ProdutoPreço médio dia 16Preço médio dia 24Embalagem
Maçã Gala Comercial TP80 / 135R$ 115,00R$ 110,00cx18kg
Mamão Formosa (MS)R$ 90,00R$ 90,00cx 18 a 20 kg
MorangoR$ 40,00R$ 40,00cx 1,5 kg
Abobrinha Verde – Segunda (MS)R$ 70,00R$ 80,00cx 20 s 25 kg
Alface Lisa / Especial (MS 18 uni / SP 24 uni)R$ 35,00R$ 35,00cx 7 kg
Alho Branco Nacional TP 5 a 7 (RS)R$ 180,00R$ 180,00sc 10 kg
Cebola Nacional (SP/SC/PE)R$ 70,00R$ 70,00sc 20 kg
Cebolinha (MS)R$ 3,00R$ 3,00
Couve Folha (MS)R$ 2,00R$ 2,00
Milho Verde (MS/SP)R$ 60,00R$ 60,00cx 15 kg
Pepino Segunda(MS)R$ 45,00R$ 70,00cx 23 kg
Repolho Verde Extra (SP PR)R$ 45,00R$ 45,00cx 30 kg
Tomate Longa Vida Primeira (MS/PR)R$ 100,00R$ 100,00cx 25 kg
Pacú – Pacú desossado (MS)R$ 31,50R$ 31,50kg
Ovo MédioR$ 229,50R$ 229,50cx 30 dz
AVES ABATIDASR$ 9,20R$ 9,50kg

Com os números levantados, a pergunta que fica é por quais motivos a queda nos combustíveis não impactou nos valores de produtos que dependem de transporte? Conforme o superintendente da Conab (Companhia Nacional de Abastecimento) em MS, Nilson Azevedo Marques, os motivos são diversos.

Pequena redução não impacta nos alimentos

Primeiramente, Nilson Azevedo explica ser necessário entender que o preço da gasolina não impacta nos preços praticados em produtos alimentícios, pois os caminhões utilizam o diesel.

Mas o diesel não baixou também?

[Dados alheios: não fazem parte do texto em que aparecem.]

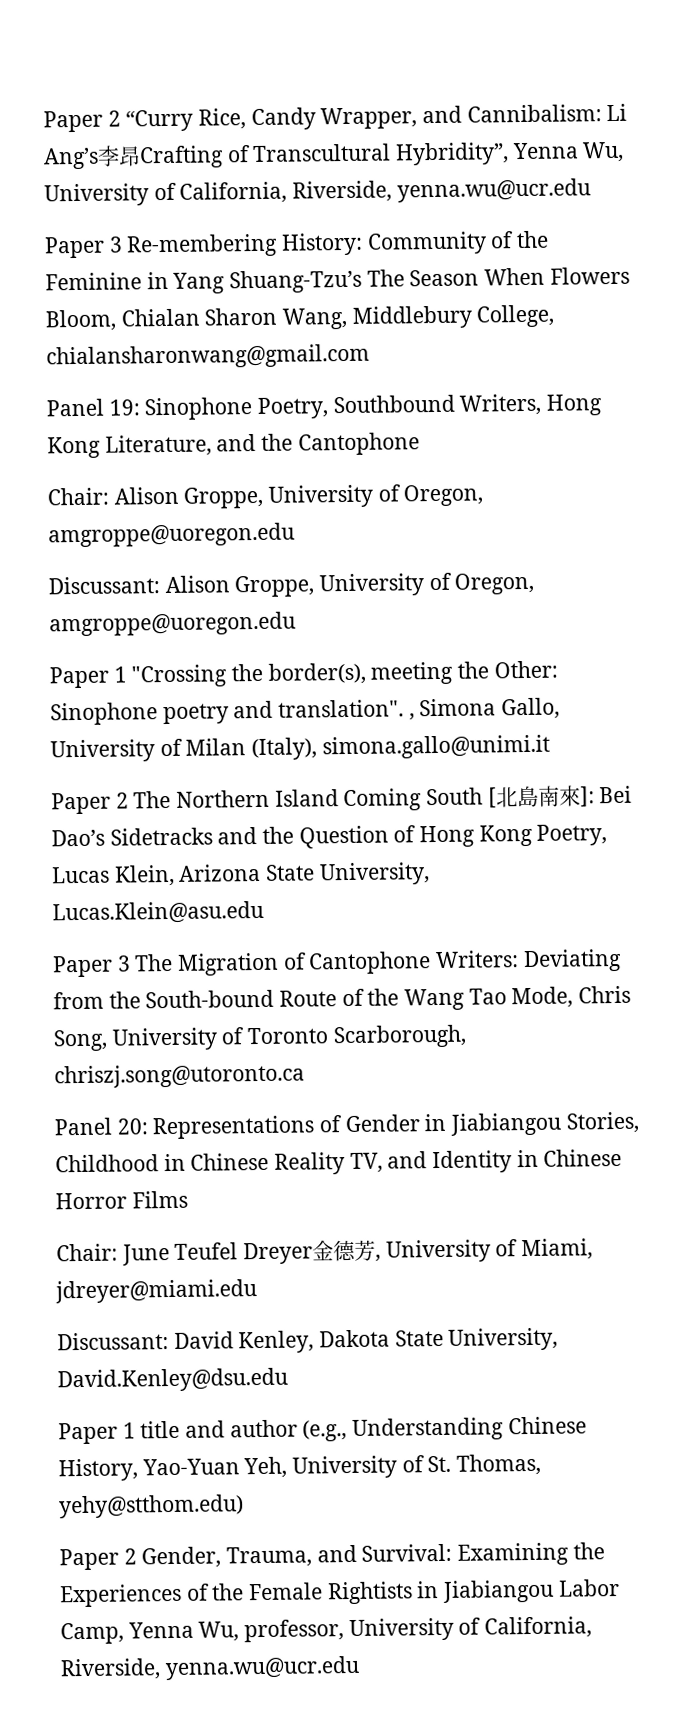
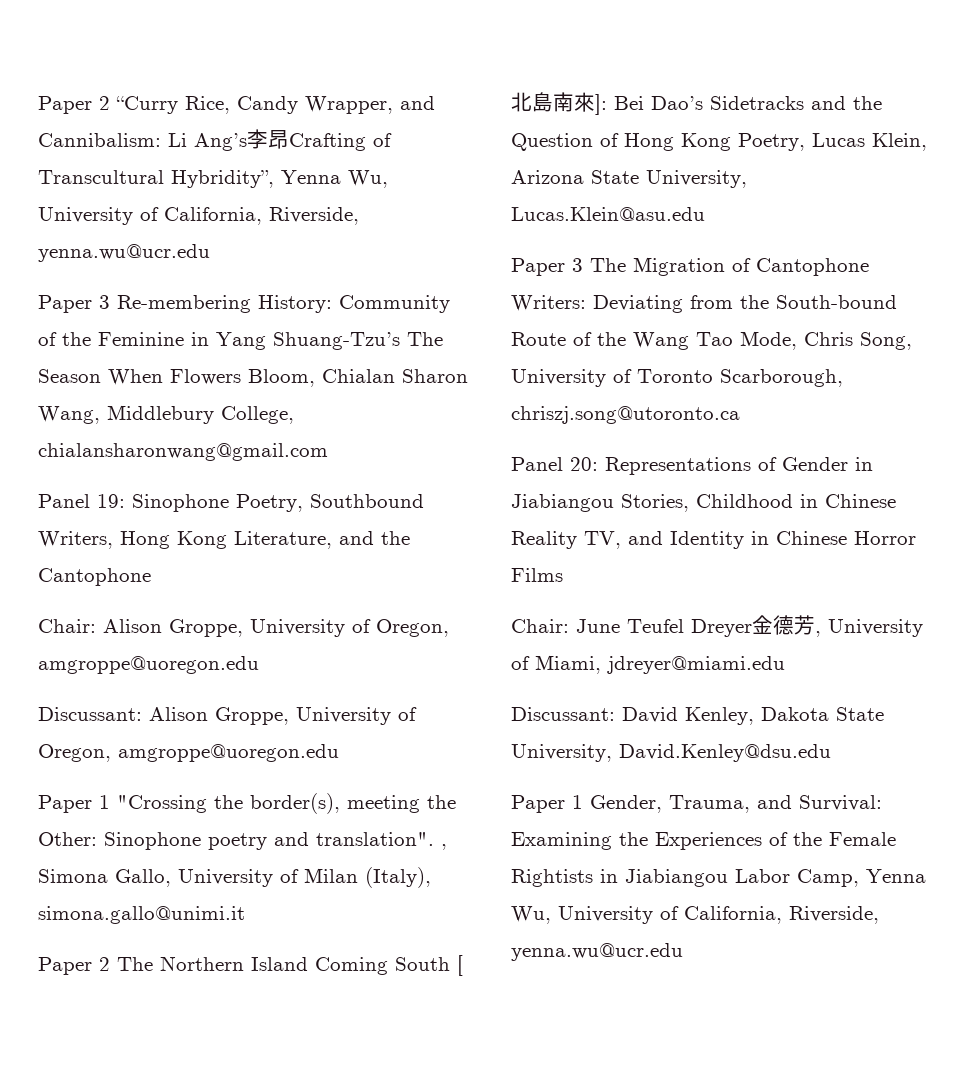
- Paper 1 title and author (e.g., Understanding Chinese History, Yao-Yuan Yeh, University of St. Thomas, yehy@stthom.edu)
- Paper 2 Gender, Trauma, and Survival: Examining the Experiences of the Female Rightists in Jiabiangou Labor Camp, Yenna Wu, professor, University of California, Riverside, yenna.wu@ucr.edu
+ Paper 1 Gender, Trauma, and Survival: Examining the Experiences of the Female Rightists in Jiabiangou Labor Camp, Yenna Wu, University of California, Riverside, yenna.wu@ucr.edu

Sim, como dito anteriormente na reportagem. Entretanto, não o bastante para causar impacto no valor dos fretes.

“Quando temos uma queda pequena, como essa da semana passada, o impacto é quase inexistente, influencia muito pouco. Agora, se tivéssemos uma queda acentuada de, por exemplo, 10%, aí sentiríamos uma redução [nos alimentos]”, explicou.

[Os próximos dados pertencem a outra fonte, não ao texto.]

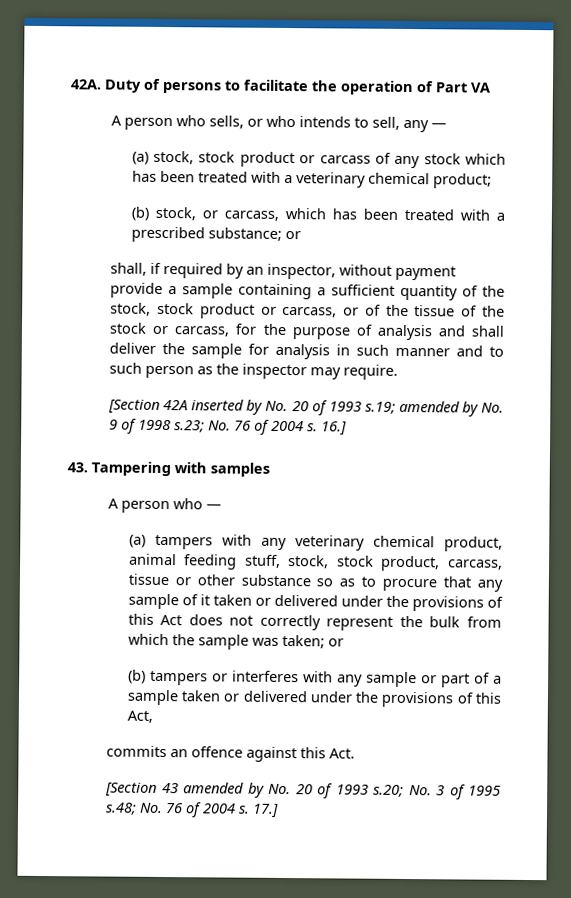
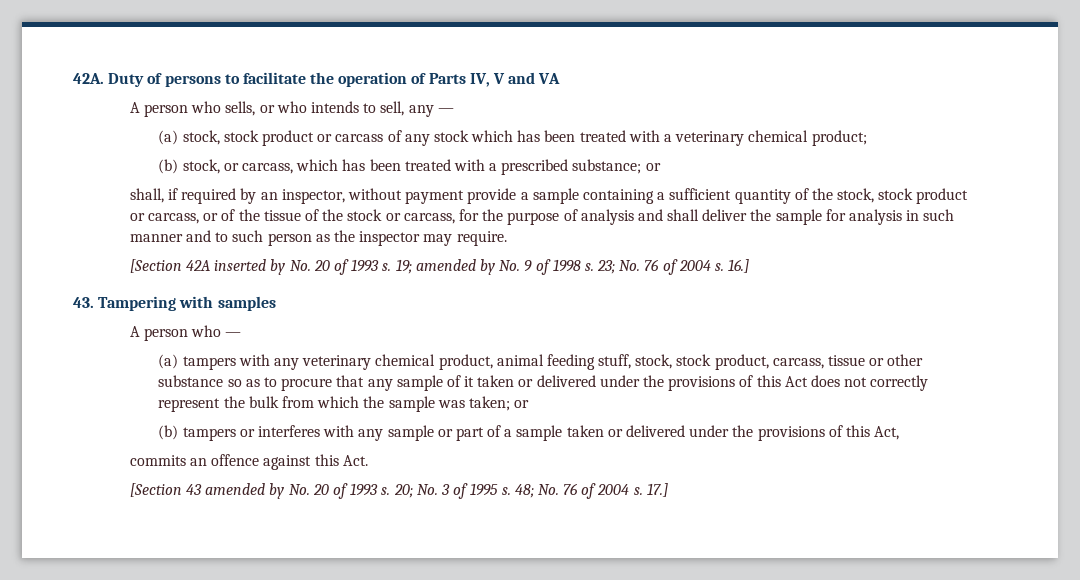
- Duty of persons to facilitate the operation of Part VA
+ Duty of persons to facilitate the operation of Parts IV, V and VA
- [Section 42A inserted by No. 20 of 1993 s.19; amended by No. 9 of 1998 s.23; No. 76 of 2004 s.
+ [Section 42A inserted by No. 20 of 1993 s. 19; amended by No. 9 of 1998 s. 23; No. 76 of 2004 s.
- [Section 43 amended by No. 20 of 1993 s.20; No. 3 of 1995 s.48; No. 76 of 2004 s.
+ [Section 43 amended by No. 20 of 1993 s. 20; No. 3 of 1995 s. 48; No. 76 of 2004 s.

Do mesmo modo, o superintendente revela ser necessário entender a origem dos alimentos, que poderão sofrer impactos nos preços conforme a variação do diesel. “O arroz vem do Rio Grande do Sul, então o transporte impacta um pouco, já o produto que é daqui [MS], o transporte impacta bem menos”, contou.

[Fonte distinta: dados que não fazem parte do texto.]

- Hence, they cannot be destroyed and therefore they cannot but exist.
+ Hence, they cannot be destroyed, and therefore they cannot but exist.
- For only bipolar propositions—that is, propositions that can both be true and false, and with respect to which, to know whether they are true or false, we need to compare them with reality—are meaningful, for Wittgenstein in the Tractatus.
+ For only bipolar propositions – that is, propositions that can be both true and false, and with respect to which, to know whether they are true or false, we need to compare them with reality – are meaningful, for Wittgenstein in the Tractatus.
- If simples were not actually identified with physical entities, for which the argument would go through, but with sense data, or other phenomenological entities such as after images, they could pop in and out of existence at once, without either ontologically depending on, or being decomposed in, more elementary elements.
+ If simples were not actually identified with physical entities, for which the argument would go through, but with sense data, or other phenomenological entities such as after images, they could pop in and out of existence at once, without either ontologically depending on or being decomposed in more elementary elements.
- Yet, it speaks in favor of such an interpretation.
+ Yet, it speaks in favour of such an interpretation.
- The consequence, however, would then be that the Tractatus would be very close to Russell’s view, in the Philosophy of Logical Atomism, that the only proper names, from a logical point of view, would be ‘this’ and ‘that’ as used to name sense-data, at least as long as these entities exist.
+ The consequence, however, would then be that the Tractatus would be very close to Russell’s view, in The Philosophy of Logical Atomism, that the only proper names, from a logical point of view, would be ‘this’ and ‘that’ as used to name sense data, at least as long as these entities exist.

Assim, ainda que a grande redução, citada por Nilson, ocorresse, a mudança nos valores pagos pelos alimentos levaria um tempo para ser sentida.

“São vários fatores, a carne é um exemplo. A arroba do boi caiu, mas o preço da carne se mantém, porque leva um tempo para chegar ao consumidor. Agora, se o preço baixo se manter por um prazo maior, aí sim poderemos sentir”, disse.

Por fim, Nilson comenta que o combustível atua em segundo plano quando o assunto é redução nos preços dos alimentos. Para ele, as movimentações do mercado, como oferta e demanda, são ainda mais importantes para avaliações do tipo.